Group Summary

FAFO on GitHub

Commonly, when we group data by some criteria, we desire summary information about the groups: counts, totals, averages, and so on. We take a couple of nice steps before my brain is fried.

Hello, friends!

I only have a few minutes before I must head out for an appointment in the “real world”, but let’s at least get started on thinking about, and doing, summary information. Since we have a tiny personnel database, with department and job, leading to individuals with pay amounts, we’ll use that to get the information we need.

Conveniently, I hope, our new group_by method, given an input set and a “key” name, returns a series of subsets of the input set, each with one value of the key. All the records from department A, then B, and so on. At least I hope it’s convenient. If it isn’t, well, we will surely have to do something similar.

Note that group_by does not produce a set: it produces an object containing a specific key value, called ‘name’ for some reason, and a set of records, ‘values’, which are all the records from the input set which contain that key value. In our tests so far, we iterate that set, producing reports like this:

        expected = ('Dept: it\n'
                    '    Job: sdet\n'
                    '        3: ole sdet: 10000\n'
                    '        4: sam sdet: 11000\n'
                    '    Job: serf\n'
                    '        1: joe serf: 1000\n'
                    '        2: bob serf: 1100\n'
                    'Dept: sales\n'
                    '    Job: closer\n'
                    '        5: ben closer: 1000\n'
                    '        6: cee closer: 1100\n'
                    '    Job: prospector\n'
                    '        7: don prospector: 10000\n'
                    '        8: fay prospector: 11000')

Let’s see what we might do to create a report that includes, oh, let’s say average pay, as a final line in each department.
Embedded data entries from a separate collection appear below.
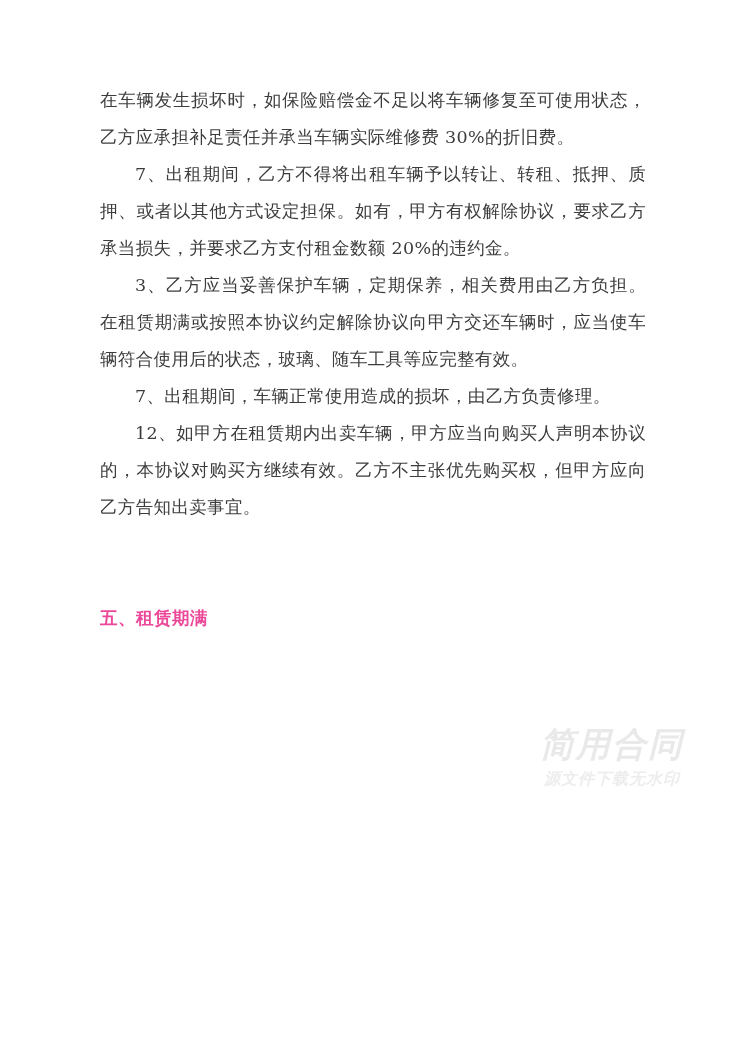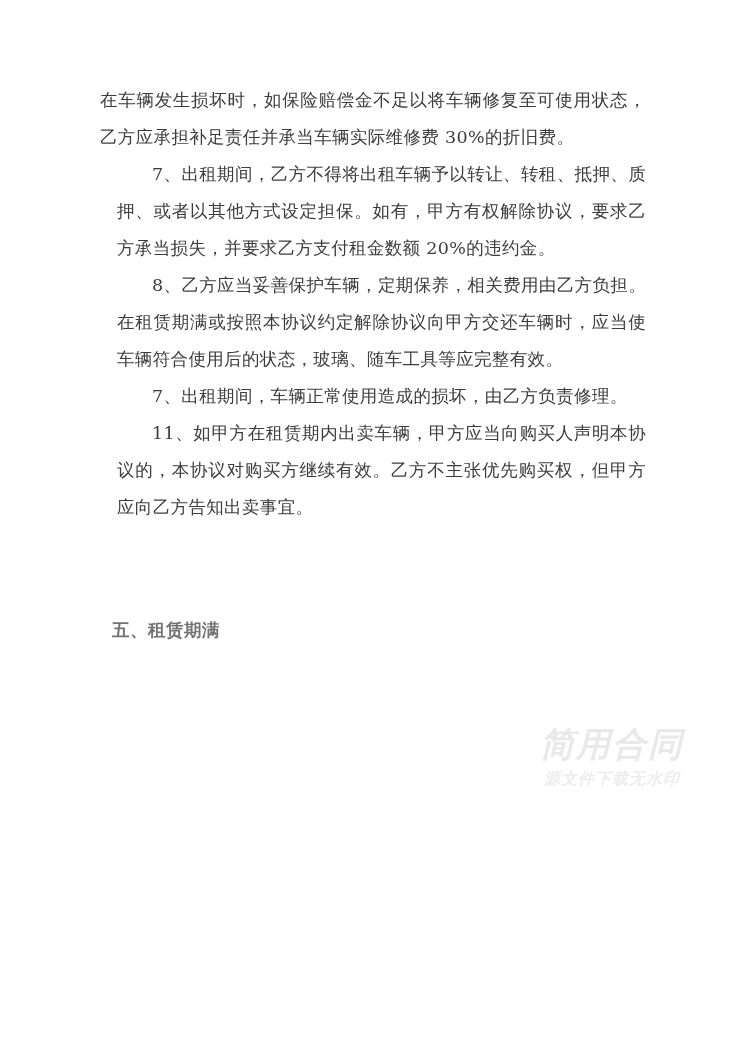"7、出租期间，乙方不得将出租车辆予以转让、转租、抵押、质押、或者以其他方式设定担" .para.indent { margin-left: 17px -> none }
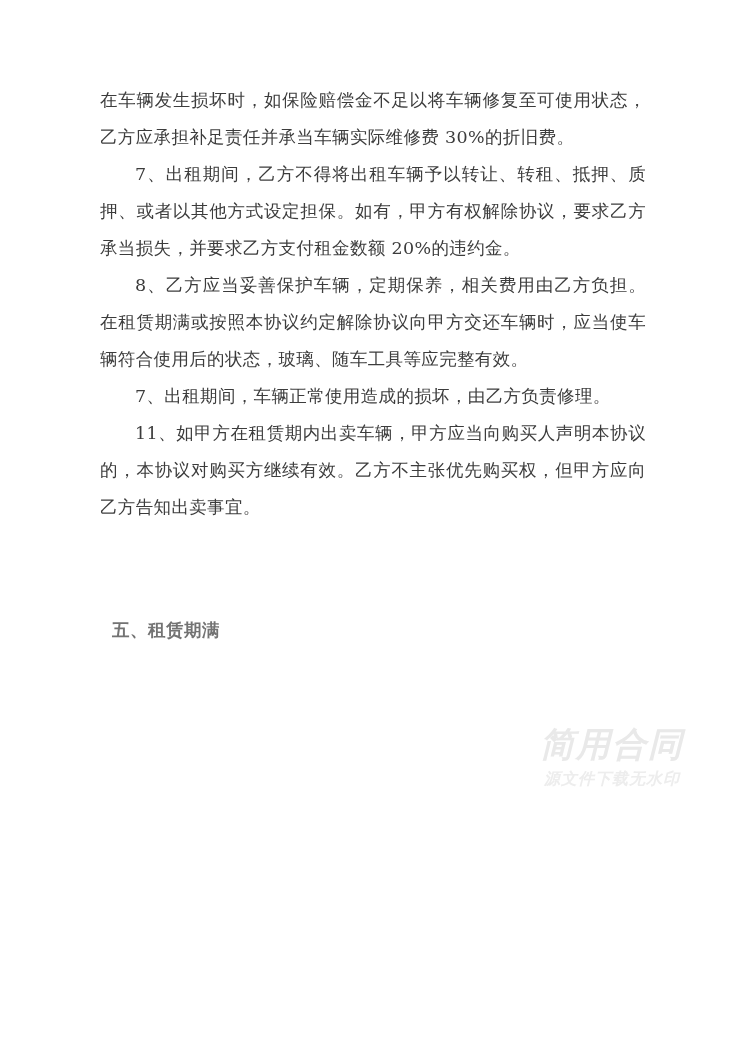"8、乙方应当妥善保护车辆，定期保养，相关费用由乙方负担。在租赁期满或按照本协议约" p.para { text: 8 -> 3 }
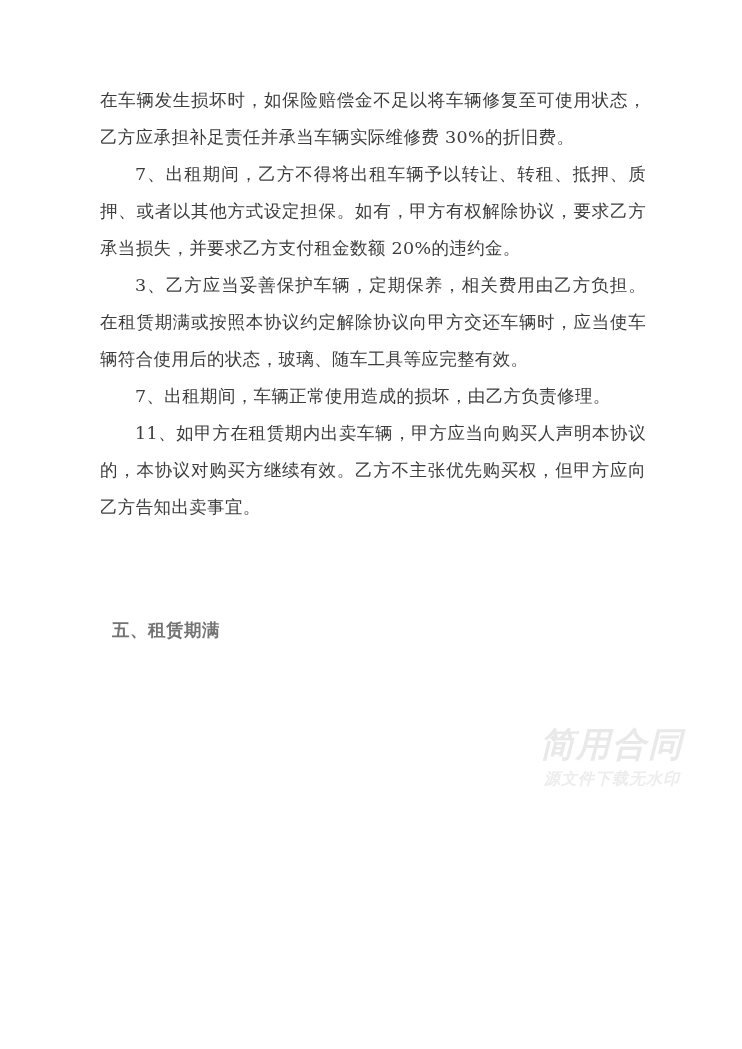"11、如甲方在租赁期内出卖车辆，甲方应当向购买人声明本协议的，本协议对购买方继续" p.para { text: 11 -> 12 }
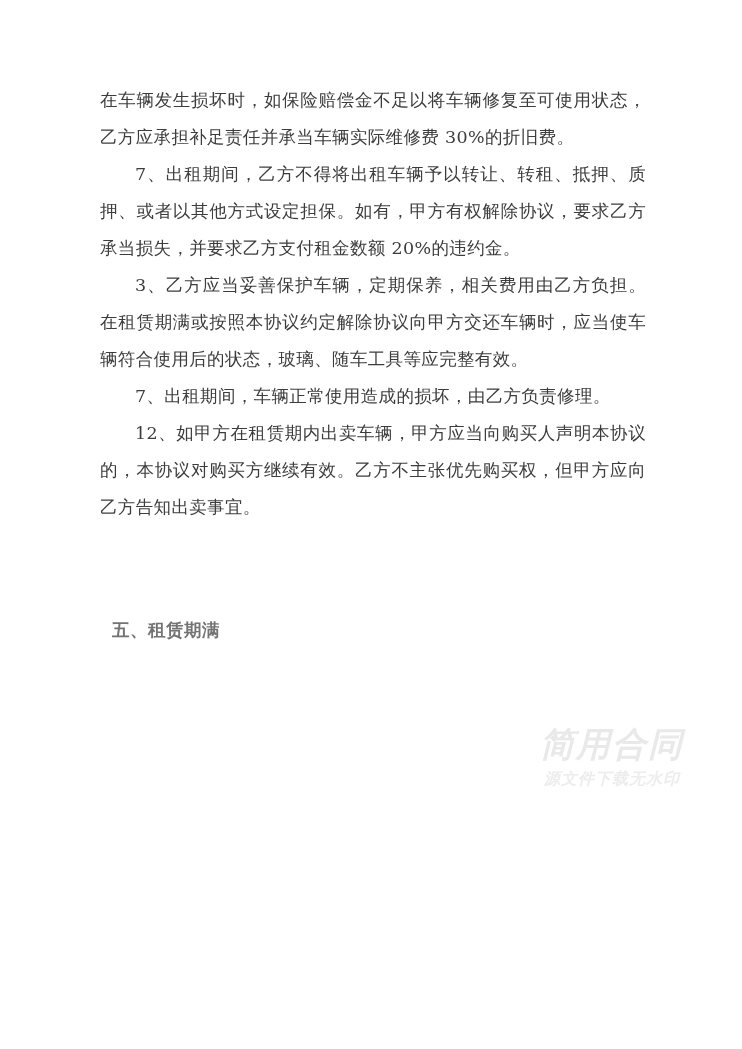"五、租赁期满" .heading { color: #737373 -> #ec4899; margin: 12px -> 0 }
We’ll write a new test.

    def test_average_by(self):
        report_lines = []
        personnel = self.build_peeps()
        for dept in personnel.group_by('department'):
            report_lines.append(dept.name)
            for job in dept.values.group_by('job'):
                report_lines.append("    " + job.name)
                count = 0
                sum = 0
                for pay in sorted([worker['pay'] for worker, scope in job.values]):
                    count += 1
                    sum += pay
                    report_lines.append("        " + str(pay))
                report_lines.append(f"        avg: {sum/count}")
        report = '\n'.join(report_lines)
        expected = ("it\n"
                    "    sdet\n"
                    "        10000\n"
                    "        11000\n"
                    "    serf\n"
                    "        1000\n"
                    "        1100\n"
                    "sales\n"
                    "    closer\n"
                    "        1000\n"
                    "        1100\n"
                    "    prospector\n"
                    "        10000\n"
                    "        11000")
        assert report == expected

I haven’t changed the expected yet, and I get this result:

('it\n'
 '    sdet\n'
 '        10000\n'
 '        11000\n'
 '        avg: 10500.0\n'
 '    serf\n'
 '        1000\n'
 '        1100\n'
 '        avg: 1050.0\n'
 'sales\n'
 '    closer\n'
 '        1000\n'
 '        1100\n'
 '        avg: 1050.0\n'
 '    prospector\n'
 '        10000\n'
 '        11000\n'
 '        avg: 10500.0') != ('it\n'
 '    sdet\n'
 '        10000\n'
 '        11000\n'
 '    serf\n'
 '        1000\n'
 '        1100\n'
 'sales\n'
 '    closer\n'
 '        1000\n'
 '        1100\n'
 '    prospector\n'
 '        10000\n'
 '        11000')

So that worked just as I had hoped.

Reflection

I was concerned about the summing and dividing, because I didn’t force pay to numeric, although I happen to know that, in the particular set we have, it is numeric. Even so, it is an integer. So we’ll need some kind of gentle coercion for our summary fields, since they may well be stored as strings, as they are in flat files, just for one example.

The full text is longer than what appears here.